=== ABOUT THIS EXERCISE ===
Transcribe the data underneath exactly. No images belong in your version.

Web interface edit records
"""

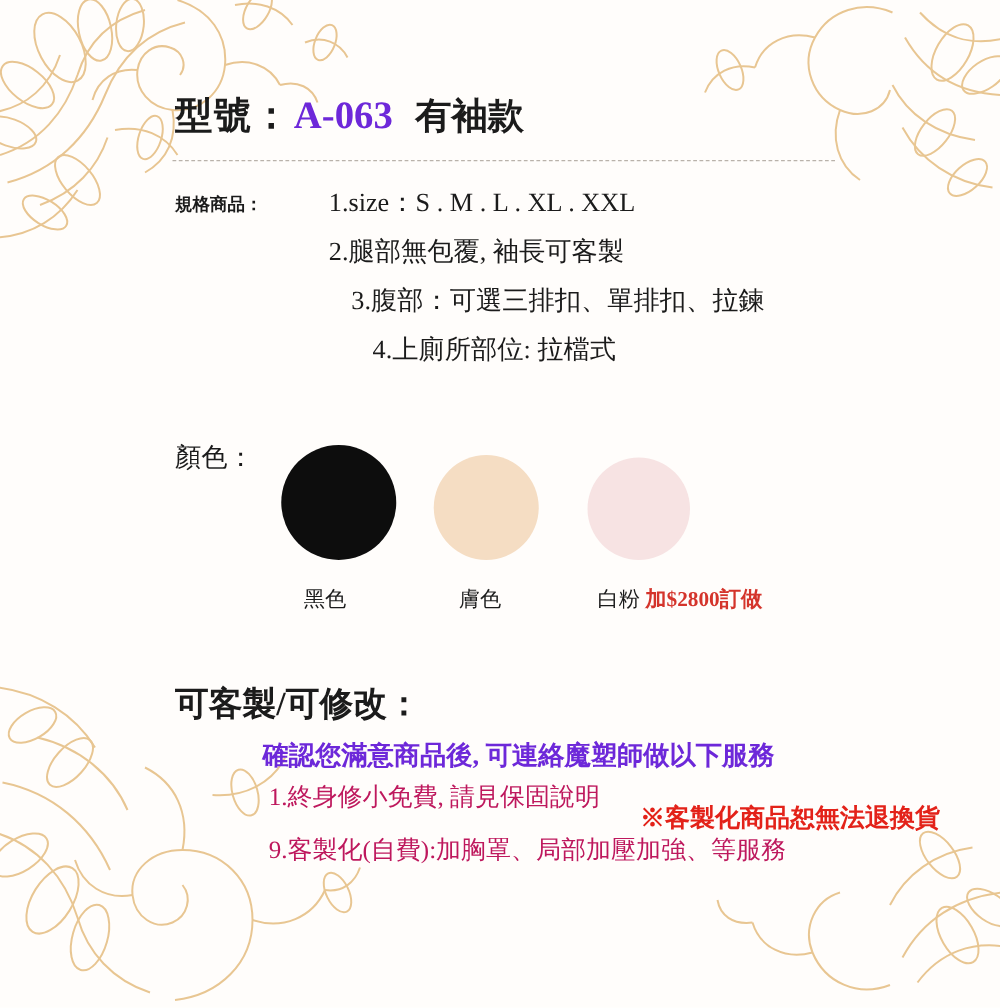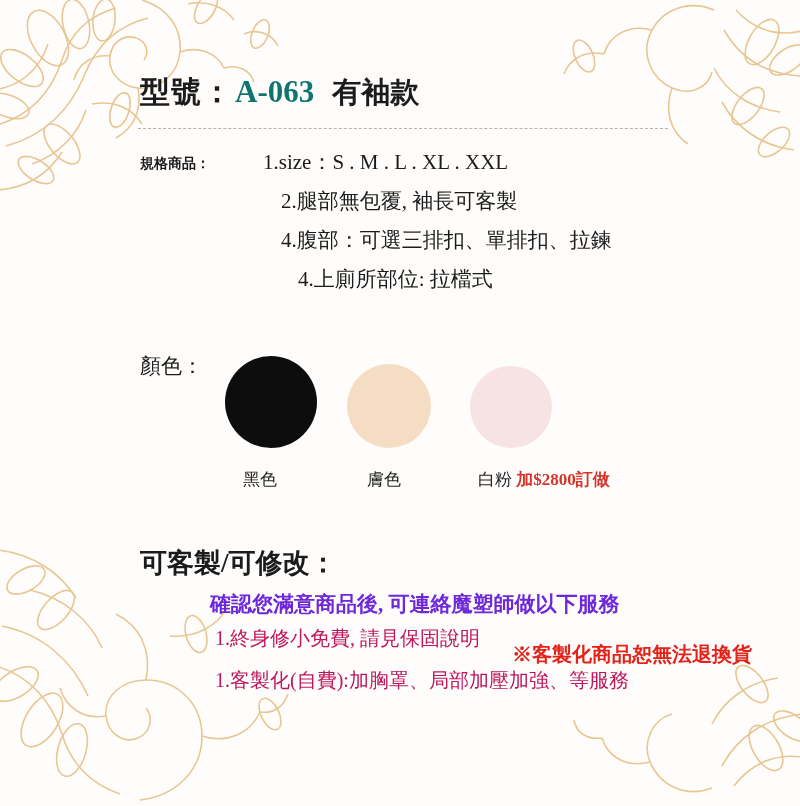--- a/index.html
+++ b/index.html
@@ -57,7 +57,7 @@
   .title-code {
     font-size: 31px;
     font-weight: bold;
-    color: #0f766e;
+    color: #6d28d9;
     font-family: "Liberation Serif", serif;
     margin-left: 2px;
   }

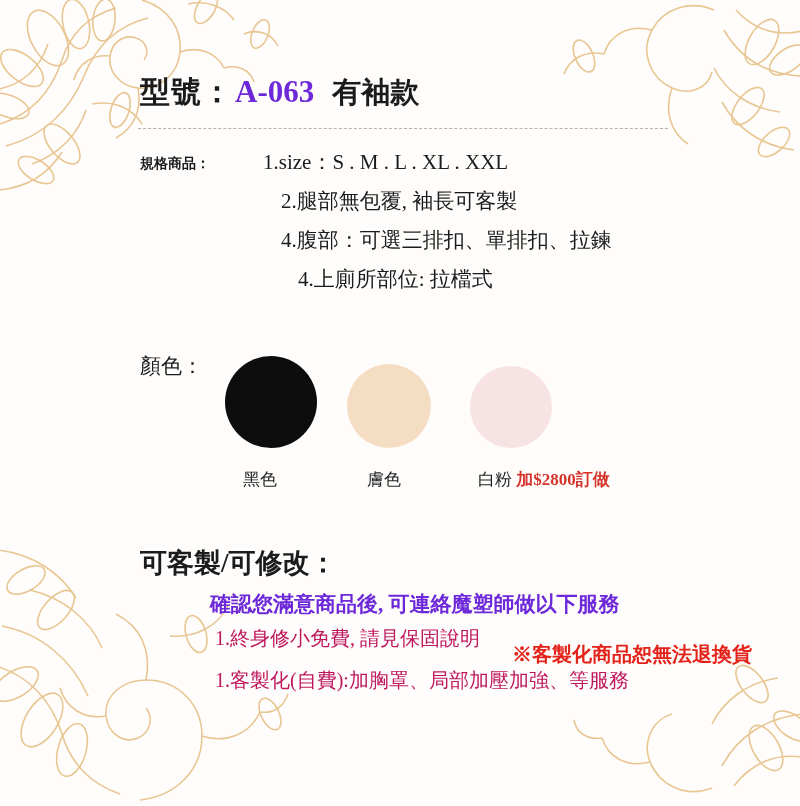--- a/index.html
+++ b/index.html
@@ -98,7 +98,7 @@
     white-space: nowrap;
   }
   .spec-item.i1 { margin-left: 0px; }
-  .spec-item.i2 { margin-left: 18px; }
+  .spec-item.i2 { }
   .spec-item.i3 { margin-left: 18px; }
   .spec-item.i4 { margin-left: 35px; }
 

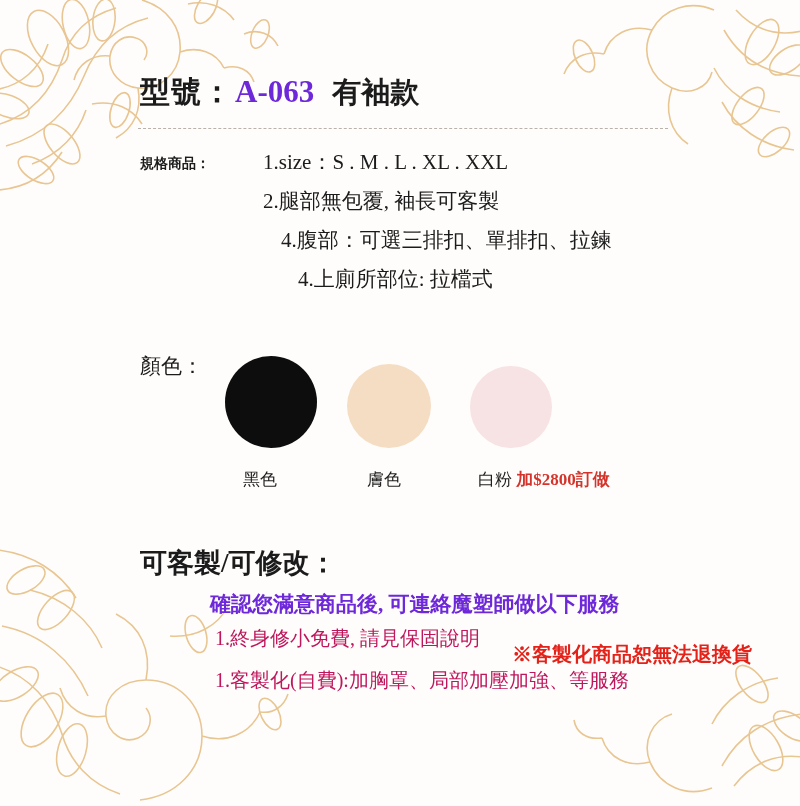--- a/index.html
+++ b/index.html
@@ -293,7 +293,7 @@
     <div class="spec-list">
       <div class="spec-item i1">1.size：S . M . L . XL . XXL</div>
       <div class="spec-item i2">2.腿部無包覆, 袖長可客製</div>
-      <div class="spec-item i3">4.腹部：可選三排扣、單排扣、拉鍊</div>
+      <div class="spec-item i3">3.腹部：可選三排扣、單排扣、拉鍊</div>
       <div class="spec-item i4">4.上廁所部位: 拉檔式</div>
     </div>
 

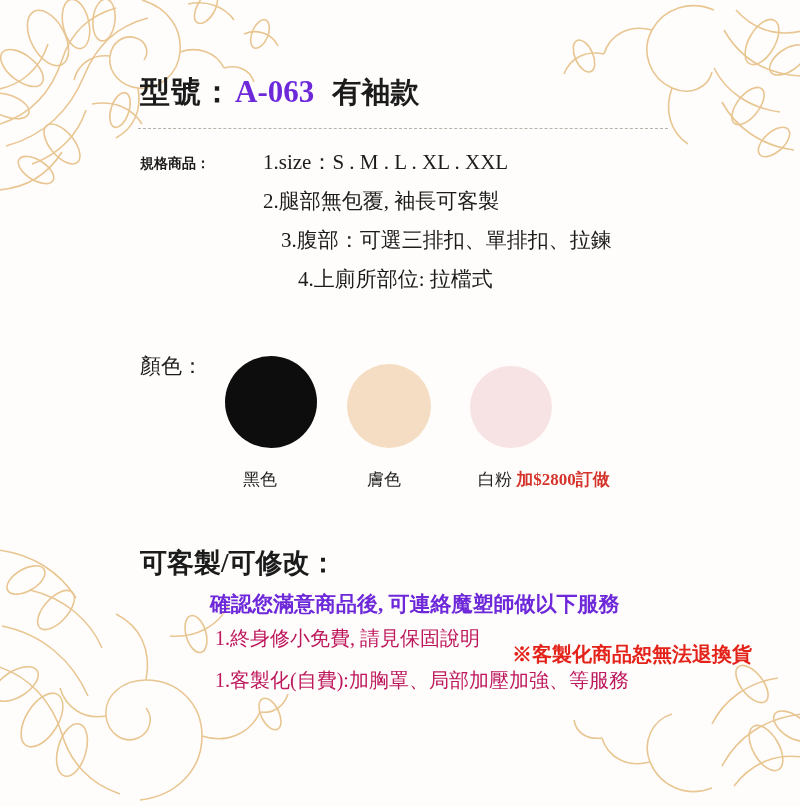--- a/index.html
+++ b/index.html
@@ -316,7 +316,7 @@
     <div class="custom-head">確認您滿意商品後, 可連絡魔塑師做以下服務</div>
     <div class="custom-list">
       <div class="custom-item">1.終身修小免費, 請見保固說明</div>
-      <div class="custom-item">1.客製化(自費):加胸罩、局部加壓加強、等服務</div>
+      <div class="custom-item">9.客製化(自費):加胸罩、局部加壓加強、等服務</div>
     </div>
 
     <div class="notice">※客製化商品恕無法退換貨</div>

"""

=== ANSWER TO THE PROBLEM ===
--- a/index.html
+++ b/index.html
@@ -57,7 +57,7 @@
   .title-code {
     font-size: 31px;
     font-weight: bold;
-    color: #0f766e;
+    color: #6d28d9;
     font-family: "Liberation Serif", serif;
     margin-left: 2px;
   }

--- a/index.html
+++ b/index.html
@@ -98,7 +98,7 @@
     white-space: nowrap;
   }
   .spec-item.i1 { margin-left: 0px; }
-  .spec-item.i2 { margin-left: 18px; }
+  .spec-item.i2 { }
   .spec-item.i3 { margin-left: 18px; }
   .spec-item.i4 { margin-left: 35px; }
 

--- a/index.html
+++ b/index.html
@@ -293,7 +293,7 @@
     <div class="spec-list">
       <div class="spec-item i1">1.size：S . M . L . XL . XXL</div>
       <div class="spec-item i2">2.腿部無包覆, 袖長可客製</div>
-      <div class="spec-item i3">4.腹部：可選三排扣、單排扣、拉鍊</div>
+      <div class="spec-item i3">3.腹部：可選三排扣、單排扣、拉鍊</div>
       <div class="spec-item i4">4.上廁所部位: 拉檔式</div>
     </div>
 

--- a/index.html
+++ b/index.html
@@ -316,7 +316,7 @@
     <div class="custom-head">確認您滿意商品後, 可連絡魔塑師做以下服務</div>
     <div class="custom-list">
       <div class="custom-item">1.終身修小免費, 請見保固說明</div>
-      <div class="custom-item">1.客製化(自費):加胸罩、局部加壓加強、等服務</div>
+      <div class="custom-item">9.客製化(自費):加胸罩、局部加壓加強、等服務</div>
     </div>
 
     <div class="notice">※客製化商品恕無法退換貨</div>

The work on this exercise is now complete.